[Task directions]: For the entries below, the expected answer is the line with "total: 37993.30 -> 47061.00", the line with "HSY | Summer Edit | Daffodil: 16", and every line between them, exactly as written, and nothing more.

(Input for this task begins)

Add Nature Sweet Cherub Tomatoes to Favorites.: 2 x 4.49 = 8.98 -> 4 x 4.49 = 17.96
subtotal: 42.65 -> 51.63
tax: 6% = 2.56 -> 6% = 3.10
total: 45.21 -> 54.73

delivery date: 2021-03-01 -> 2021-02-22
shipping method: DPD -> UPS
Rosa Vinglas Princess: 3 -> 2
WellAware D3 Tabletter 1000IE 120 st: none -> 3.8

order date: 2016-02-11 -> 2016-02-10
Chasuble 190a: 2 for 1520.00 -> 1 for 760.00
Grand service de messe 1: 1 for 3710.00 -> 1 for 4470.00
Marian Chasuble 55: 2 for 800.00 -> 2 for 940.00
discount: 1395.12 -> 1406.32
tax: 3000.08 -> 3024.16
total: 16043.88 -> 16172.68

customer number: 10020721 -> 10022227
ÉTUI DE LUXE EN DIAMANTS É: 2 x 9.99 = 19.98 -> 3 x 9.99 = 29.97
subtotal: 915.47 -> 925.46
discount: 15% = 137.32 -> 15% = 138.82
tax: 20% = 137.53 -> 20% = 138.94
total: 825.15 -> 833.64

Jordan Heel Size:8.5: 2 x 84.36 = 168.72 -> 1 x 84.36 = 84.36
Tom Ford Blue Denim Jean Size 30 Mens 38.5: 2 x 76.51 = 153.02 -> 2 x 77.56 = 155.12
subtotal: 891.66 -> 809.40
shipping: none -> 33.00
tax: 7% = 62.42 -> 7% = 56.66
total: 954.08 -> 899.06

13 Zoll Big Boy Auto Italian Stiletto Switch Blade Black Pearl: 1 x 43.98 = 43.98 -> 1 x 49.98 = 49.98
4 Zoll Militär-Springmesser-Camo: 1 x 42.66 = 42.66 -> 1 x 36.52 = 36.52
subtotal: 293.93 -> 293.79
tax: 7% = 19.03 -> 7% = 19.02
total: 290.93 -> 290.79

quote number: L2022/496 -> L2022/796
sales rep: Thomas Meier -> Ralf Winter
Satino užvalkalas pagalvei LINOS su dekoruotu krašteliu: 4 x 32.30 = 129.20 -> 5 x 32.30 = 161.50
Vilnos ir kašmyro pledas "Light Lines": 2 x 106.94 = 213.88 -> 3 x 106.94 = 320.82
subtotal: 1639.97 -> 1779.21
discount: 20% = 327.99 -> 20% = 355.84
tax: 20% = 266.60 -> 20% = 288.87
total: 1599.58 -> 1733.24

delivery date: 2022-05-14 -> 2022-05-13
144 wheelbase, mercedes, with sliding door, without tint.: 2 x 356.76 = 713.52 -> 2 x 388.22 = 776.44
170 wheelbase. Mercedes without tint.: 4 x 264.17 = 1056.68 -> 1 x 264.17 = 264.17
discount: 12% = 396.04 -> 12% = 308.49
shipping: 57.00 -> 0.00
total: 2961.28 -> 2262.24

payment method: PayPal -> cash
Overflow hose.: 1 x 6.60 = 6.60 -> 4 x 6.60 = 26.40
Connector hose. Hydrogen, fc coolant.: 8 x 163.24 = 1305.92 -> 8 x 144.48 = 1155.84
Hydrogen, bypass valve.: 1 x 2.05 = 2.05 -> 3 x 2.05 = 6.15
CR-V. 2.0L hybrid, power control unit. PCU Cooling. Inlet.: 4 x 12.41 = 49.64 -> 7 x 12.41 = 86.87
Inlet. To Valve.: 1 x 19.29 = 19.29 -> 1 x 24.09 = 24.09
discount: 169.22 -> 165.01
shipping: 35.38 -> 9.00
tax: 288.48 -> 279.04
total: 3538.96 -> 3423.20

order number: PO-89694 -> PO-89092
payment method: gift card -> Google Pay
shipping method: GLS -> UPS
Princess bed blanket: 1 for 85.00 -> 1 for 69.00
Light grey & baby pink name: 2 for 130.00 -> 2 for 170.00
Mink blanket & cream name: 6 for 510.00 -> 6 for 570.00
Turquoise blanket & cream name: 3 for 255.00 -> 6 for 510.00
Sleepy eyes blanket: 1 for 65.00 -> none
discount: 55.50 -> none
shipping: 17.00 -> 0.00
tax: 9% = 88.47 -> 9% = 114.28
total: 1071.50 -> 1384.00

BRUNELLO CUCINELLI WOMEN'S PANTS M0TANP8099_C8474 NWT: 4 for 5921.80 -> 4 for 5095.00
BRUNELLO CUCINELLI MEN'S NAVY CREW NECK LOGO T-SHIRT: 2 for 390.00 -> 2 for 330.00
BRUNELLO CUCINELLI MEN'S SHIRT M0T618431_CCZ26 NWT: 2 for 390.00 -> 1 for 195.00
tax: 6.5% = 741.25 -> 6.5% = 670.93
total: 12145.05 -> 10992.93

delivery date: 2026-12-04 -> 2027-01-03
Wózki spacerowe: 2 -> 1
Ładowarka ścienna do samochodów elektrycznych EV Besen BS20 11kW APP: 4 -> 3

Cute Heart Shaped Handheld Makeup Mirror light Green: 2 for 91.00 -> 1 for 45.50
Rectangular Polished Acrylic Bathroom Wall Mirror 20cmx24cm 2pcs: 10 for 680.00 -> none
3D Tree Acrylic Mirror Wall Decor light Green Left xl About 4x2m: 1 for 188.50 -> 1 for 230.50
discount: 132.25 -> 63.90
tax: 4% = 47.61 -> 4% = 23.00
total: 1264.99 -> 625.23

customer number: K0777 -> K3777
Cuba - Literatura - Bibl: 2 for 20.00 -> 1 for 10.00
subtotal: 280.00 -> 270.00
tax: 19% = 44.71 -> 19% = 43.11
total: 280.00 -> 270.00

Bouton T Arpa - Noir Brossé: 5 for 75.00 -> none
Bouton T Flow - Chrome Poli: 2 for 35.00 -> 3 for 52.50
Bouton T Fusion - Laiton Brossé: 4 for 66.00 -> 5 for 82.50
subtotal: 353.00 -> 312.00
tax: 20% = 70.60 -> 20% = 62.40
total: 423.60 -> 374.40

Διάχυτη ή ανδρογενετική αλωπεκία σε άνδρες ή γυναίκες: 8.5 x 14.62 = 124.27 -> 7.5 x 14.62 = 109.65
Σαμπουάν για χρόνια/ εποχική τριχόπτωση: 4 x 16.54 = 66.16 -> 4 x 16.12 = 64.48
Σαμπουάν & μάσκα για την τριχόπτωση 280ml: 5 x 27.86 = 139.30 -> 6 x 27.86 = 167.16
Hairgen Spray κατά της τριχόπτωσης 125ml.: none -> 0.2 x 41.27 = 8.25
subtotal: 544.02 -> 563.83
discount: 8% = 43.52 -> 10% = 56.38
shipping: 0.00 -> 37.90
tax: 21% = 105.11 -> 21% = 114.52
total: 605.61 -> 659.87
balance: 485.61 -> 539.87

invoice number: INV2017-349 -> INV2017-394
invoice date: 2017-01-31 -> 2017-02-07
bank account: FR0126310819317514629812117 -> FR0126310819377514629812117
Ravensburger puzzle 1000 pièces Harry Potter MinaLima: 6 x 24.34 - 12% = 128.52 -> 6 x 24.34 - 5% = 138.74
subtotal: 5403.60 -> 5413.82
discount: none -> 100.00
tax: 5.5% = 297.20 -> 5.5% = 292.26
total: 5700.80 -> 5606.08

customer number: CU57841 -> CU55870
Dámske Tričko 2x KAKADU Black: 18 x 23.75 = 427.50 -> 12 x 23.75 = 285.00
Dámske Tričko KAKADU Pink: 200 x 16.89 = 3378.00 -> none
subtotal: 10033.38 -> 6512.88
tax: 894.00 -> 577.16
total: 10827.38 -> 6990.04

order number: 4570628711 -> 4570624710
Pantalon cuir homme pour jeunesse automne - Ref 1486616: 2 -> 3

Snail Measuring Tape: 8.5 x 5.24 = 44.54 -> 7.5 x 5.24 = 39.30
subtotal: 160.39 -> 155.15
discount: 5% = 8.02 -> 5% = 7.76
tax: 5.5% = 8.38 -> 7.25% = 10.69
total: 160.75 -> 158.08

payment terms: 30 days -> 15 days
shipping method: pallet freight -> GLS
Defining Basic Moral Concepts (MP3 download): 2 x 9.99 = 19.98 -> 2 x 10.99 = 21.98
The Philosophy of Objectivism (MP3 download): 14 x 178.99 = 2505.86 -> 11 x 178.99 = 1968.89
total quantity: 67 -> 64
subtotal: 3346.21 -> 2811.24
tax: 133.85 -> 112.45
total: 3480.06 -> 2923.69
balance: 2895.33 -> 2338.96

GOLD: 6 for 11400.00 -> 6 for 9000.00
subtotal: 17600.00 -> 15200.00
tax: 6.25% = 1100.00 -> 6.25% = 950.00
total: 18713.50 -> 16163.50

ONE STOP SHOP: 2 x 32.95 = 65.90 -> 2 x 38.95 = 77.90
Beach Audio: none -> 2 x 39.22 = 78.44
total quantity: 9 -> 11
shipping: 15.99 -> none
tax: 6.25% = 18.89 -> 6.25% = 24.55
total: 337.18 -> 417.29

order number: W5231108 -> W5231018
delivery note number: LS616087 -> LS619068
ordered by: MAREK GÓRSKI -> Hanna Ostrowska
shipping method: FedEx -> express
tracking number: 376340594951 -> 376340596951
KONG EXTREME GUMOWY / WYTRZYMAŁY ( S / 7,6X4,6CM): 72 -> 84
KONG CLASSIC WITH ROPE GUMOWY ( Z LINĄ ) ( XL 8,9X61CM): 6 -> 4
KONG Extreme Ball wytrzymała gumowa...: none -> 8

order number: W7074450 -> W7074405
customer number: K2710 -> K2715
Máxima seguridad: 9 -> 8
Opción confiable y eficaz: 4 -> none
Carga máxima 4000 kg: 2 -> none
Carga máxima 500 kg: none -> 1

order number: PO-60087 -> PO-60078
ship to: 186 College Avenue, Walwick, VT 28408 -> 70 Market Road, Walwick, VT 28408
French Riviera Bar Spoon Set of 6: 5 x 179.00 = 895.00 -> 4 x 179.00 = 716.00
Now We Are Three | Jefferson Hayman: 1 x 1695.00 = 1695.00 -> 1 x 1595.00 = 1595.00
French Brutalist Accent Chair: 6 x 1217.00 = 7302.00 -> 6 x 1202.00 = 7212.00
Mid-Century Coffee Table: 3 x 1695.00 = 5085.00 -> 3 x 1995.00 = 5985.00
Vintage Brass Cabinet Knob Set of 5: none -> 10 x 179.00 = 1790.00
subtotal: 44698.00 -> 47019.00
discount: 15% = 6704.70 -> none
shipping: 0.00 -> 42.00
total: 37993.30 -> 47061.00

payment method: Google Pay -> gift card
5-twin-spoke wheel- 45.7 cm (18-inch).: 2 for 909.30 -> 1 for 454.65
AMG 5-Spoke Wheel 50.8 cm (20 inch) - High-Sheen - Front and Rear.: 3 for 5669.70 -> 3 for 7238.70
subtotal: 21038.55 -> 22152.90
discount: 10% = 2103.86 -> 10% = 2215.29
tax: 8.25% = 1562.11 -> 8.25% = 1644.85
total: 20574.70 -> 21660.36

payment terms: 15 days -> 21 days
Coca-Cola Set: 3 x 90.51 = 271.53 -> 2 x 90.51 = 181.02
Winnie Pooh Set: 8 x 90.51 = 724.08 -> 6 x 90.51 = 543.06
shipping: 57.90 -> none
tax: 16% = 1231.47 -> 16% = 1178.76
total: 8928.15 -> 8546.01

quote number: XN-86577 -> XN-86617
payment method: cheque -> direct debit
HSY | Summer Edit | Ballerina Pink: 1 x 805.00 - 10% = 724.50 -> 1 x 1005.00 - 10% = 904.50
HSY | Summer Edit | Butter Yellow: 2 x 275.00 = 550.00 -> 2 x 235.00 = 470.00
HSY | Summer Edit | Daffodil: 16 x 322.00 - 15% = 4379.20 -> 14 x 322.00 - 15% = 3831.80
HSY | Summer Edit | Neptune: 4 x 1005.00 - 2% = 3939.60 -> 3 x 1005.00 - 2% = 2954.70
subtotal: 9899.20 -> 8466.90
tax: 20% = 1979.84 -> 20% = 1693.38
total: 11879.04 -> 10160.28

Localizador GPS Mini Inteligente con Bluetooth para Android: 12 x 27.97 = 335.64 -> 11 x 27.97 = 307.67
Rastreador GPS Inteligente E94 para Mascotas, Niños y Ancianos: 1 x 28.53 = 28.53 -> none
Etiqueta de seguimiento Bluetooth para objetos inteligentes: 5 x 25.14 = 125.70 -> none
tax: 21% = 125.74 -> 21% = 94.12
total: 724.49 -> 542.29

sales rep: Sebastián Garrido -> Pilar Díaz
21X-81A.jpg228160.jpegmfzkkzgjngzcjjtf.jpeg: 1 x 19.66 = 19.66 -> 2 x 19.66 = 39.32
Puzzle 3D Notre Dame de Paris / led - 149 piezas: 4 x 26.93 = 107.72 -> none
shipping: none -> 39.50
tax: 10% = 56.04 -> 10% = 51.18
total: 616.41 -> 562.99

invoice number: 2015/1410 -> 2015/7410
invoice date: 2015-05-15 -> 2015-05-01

(Input for this task ends)

[Worked solution]:
total: 37993.30 -> 47061.00

payment method: Google Pay -> gift card
5-twin-spoke wheel- 45.7 cm (18-inch).: 2 for 909.30 -> 1 for 454.65
AMG 5-Spoke Wheel 50.8 cm (20 inch) - High-Sheen - Front and Rear.: 3 for 5669.70 -> 3 for 7238.70
subtotal: 21038.55 -> 22152.90
discount: 10% = 2103.86 -> 10% = 2215.29
tax: 8.25% = 1562.11 -> 8.25% = 1644.85
total: 20574.70 -> 21660.36

payment terms: 15 days -> 21 days
Coca-Cola Set: 3 x 90.51 = 271.53 -> 2 x 90.51 = 181.02
Winnie Pooh Set: 8 x 90.51 = 724.08 -> 6 x 90.51 = 543.06
shipping: 57.90 -> none
tax: 16% = 1231.47 -> 16% = 1178.76
total: 8928.15 -> 8546.01

quote number: XN-86577 -> XN-86617
payment method: cheque -> direct debit
HSY | Summer Edit | Ballerina Pink: 1 x 805.00 - 10% = 724.50 -> 1 x 1005.00 - 10% = 904.50
HSY | Summer Edit | Butter Yellow: 2 x 275.00 = 550.00 -> 2 x 235.00 = 470.00
HSY | Summer Edit | Daffodil: 16 x 322.00 - 15% = 4379.20 -> 14 x 322.00 - 15% = 3831.80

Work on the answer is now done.